Abe, who spoke to reporters with Guterres, reiterated that dialogue needed to be meaningful and aimed at denuclearisation. "We fully agreed that the denuclearisation of the Korean peninsula is indispensable for the peace and stability of the region," Abe said.
Russia welcomes 'constructive' US position on North Korea talks
Tillerson's overture came nearly two weeks after North Korea said it had successfully tested a breakthrough intercontinental ballistic missile (ICBM) that put the entire United States mainland within range. In September, North Korea fired a ballistic missile over the northern Japanese island of Hokkaido, the second to fly over Japan in less than a month.

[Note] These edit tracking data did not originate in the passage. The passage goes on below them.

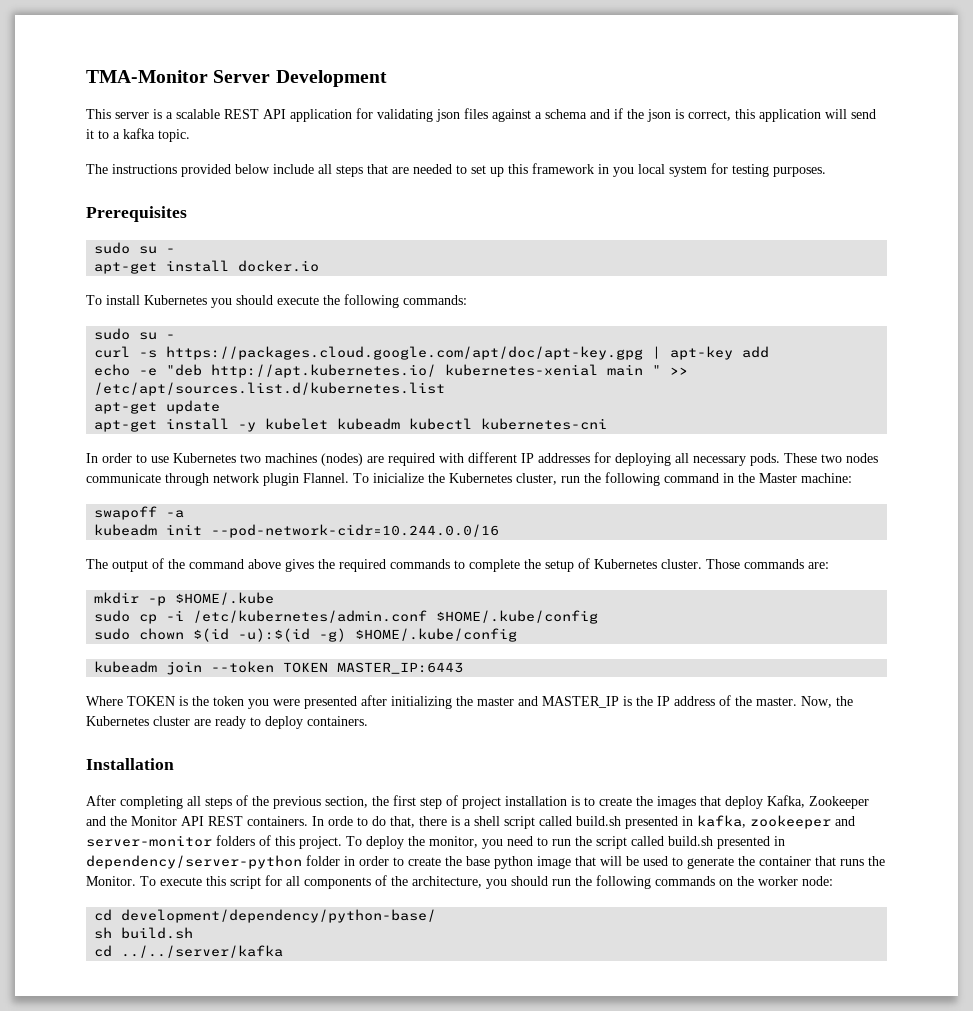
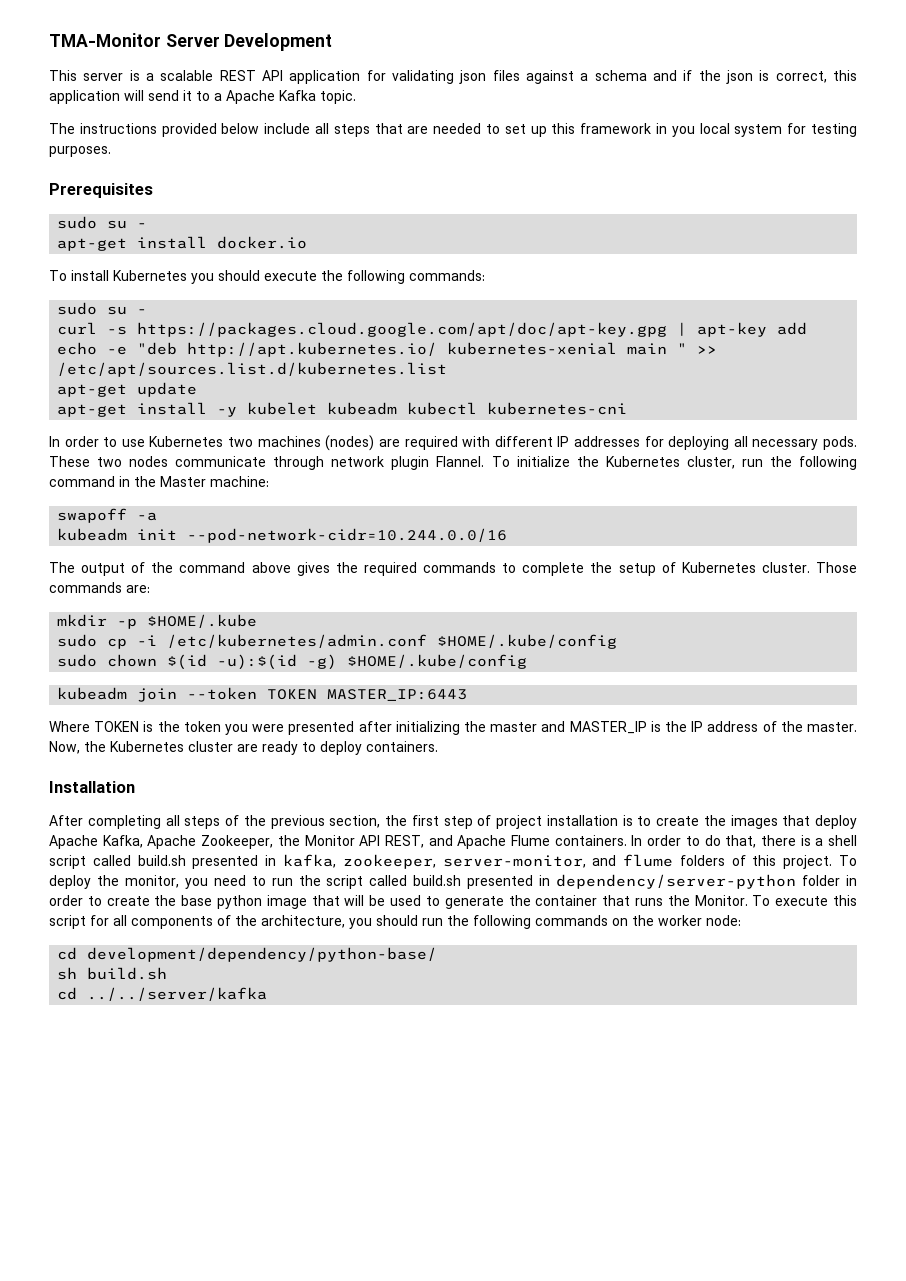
- This server is a scalable REST API application for validating json files against a schema and if the json is correct, this application will send it to a kafka topic.
+ This server is a scalable REST API application for validating json files against a schema and if the json is correct, this application will send it to a Apache Kafka topic.
- To inicialize the Kubernetes cluster, run the following command in the Master machine:
+ To initialize the Kubernetes cluster, run the following command in the Master machine:
- After completing all steps of the previous section, the first step of project installation is to create the images that deploy Kafka, Zookeeper and the Monitor API REST containers.
+ After completing all steps of the previous section, the first step of project installation is to create the images that deploy Apache Kafka, Apache Zookeeper, the Monitor API REST, and Apache Flume containers.
- In orde to do that, there is a shell script called build.sh presented in kafka, zookeeper and server-monitor folders of this project.
+ In order to do that, there is a shell script called build.sh presented in kafka, zookeeper, server-monitor, and flume folders of this project.

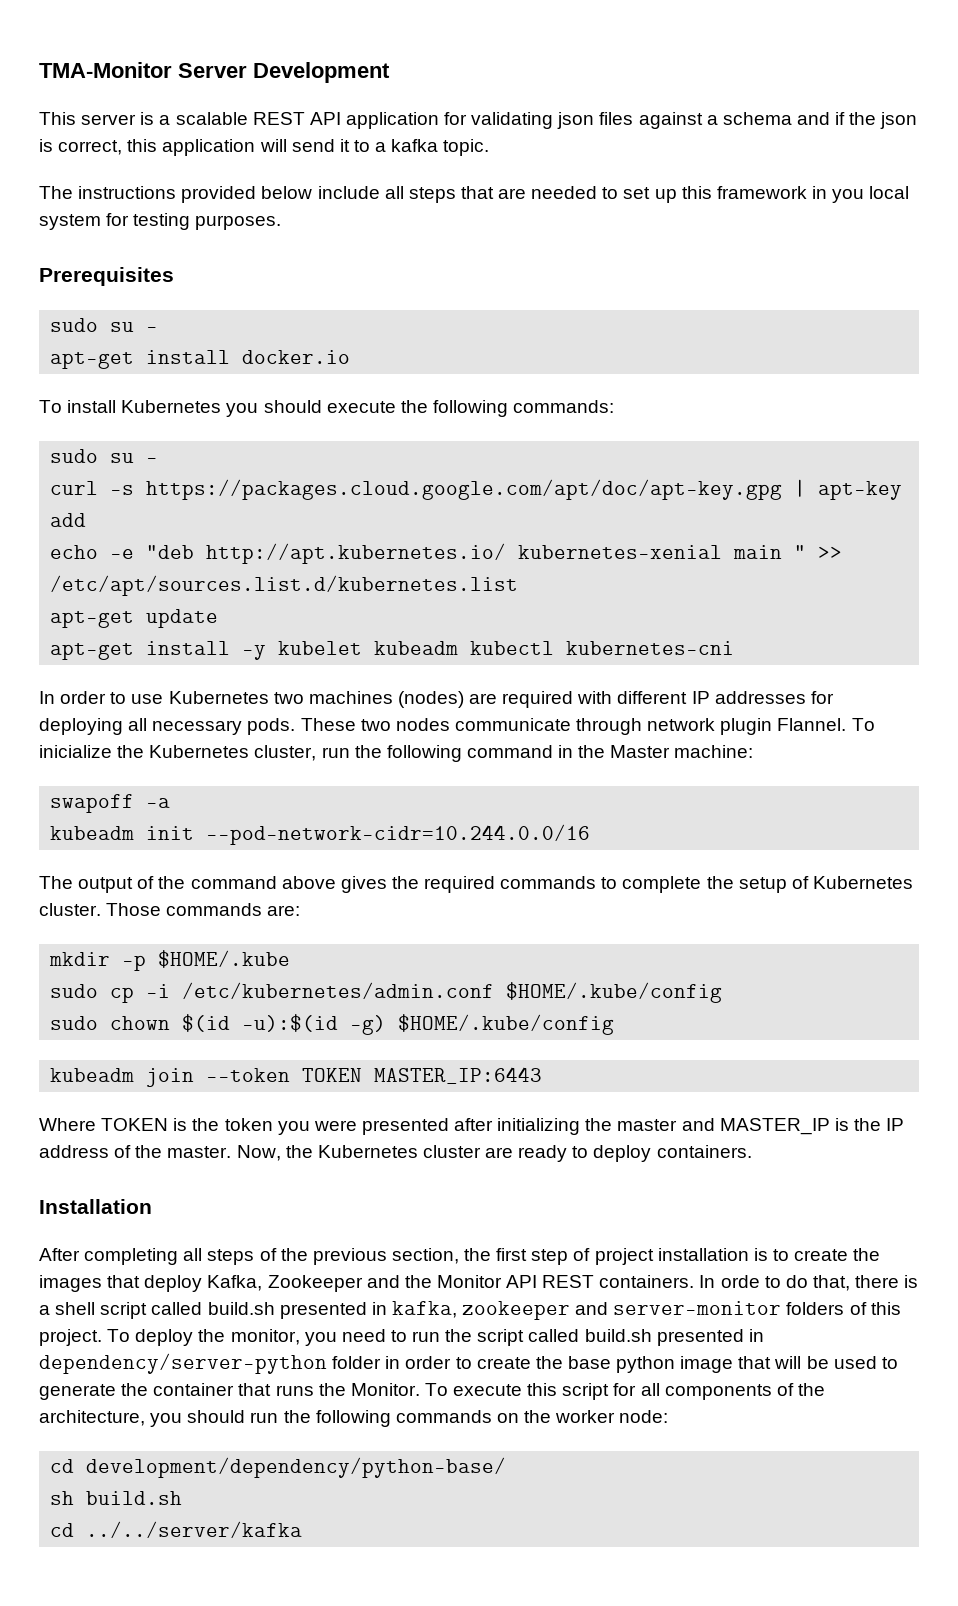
- This server is a scalable REST API application for validating json files against a schema and if the json is correct, this application will send it to a Apache Kafka topic.
+ This server is a scalable REST API application for validating json files against a schema and if the json is correct, this application will send it to a kafka topic.
- To initialize the Kubernetes cluster, run the following command in the Master machine:
+ To inicialize the Kubernetes cluster, run the following command in the Master machine:
- After completing all steps of the previous section, the first step of project installation is to create the images that deploy Apache Kafka, Apache Zookeeper, the Monitor API REST, and Apache Flume containers.
+ After completing all steps of the previous section, the first step of project installation is to create the images that deploy Kafka, Zookeeper and the Monitor API REST containers.
- In order to do that, there is a shell script called build.sh presented in kafka, zookeeper, server-monitor, and flume folders of this project.
+ In orde to do that, there is a shell script called build.sh presented in kafka, zookeeper and server-monitor folders of this project.

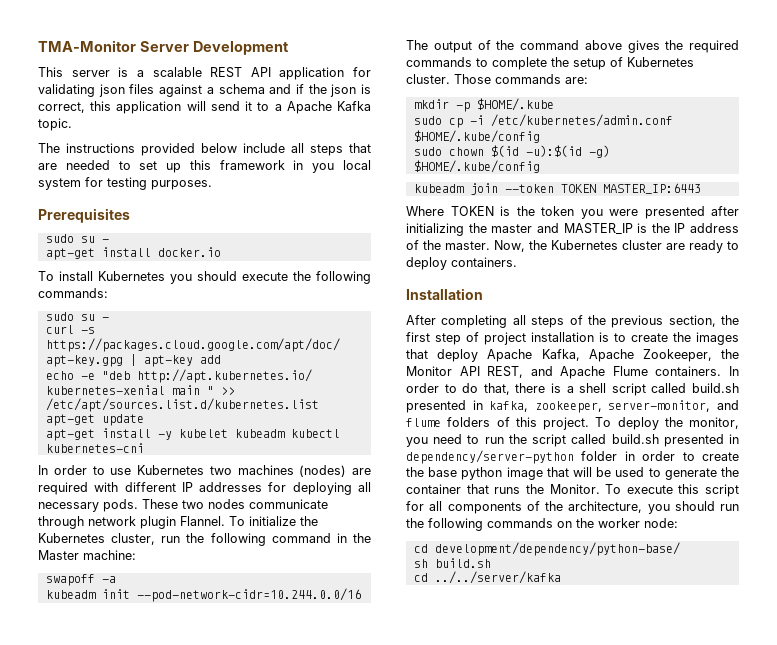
- This server is a scalable REST API application for validating json files against a schema and if the json is correct, this application will send it to a kafka topic.
+ This server is a scalable REST API application for validating json files against a schema and if the json is correct, this application will send it to a Apache Kafka topic.
- To inicialize the Kubernetes cluster, run the following command in the Master machine:
+ To initialize the Kubernetes cluster, run the following command in the Master machine:
- After completing all steps of the previous section, the first step of project installation is to create the images that deploy Kafka, Zookeeper and the Monitor API REST containers.
+ After completing all steps of the previous section, the first step of project installation is to create the images that deploy Apache Kafka, Apache Zookeeper, the Monitor API REST, and Apache Flume containers.
- In orde to do that, there is a shell script called build.sh presented in kafka, zookeeper and server-monitor folders of this project.
+ In order to do that, there is a shell script called build.sh presented in kafka, zookeeper, server-monitor, and flume folders of this project.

North Korea appears to have little interest in negotiations with the United States until it has developed the ability to hit the US mainland with a nuclear-tipped missile, something most experts say it has still not proved. United Nations political affairs chief Jeffrey Feltman, who visited Pyongyang last week, said on Tuesday senior North Korean officials did not offer any type of commitment to talks, but he believes he left "the door ajar".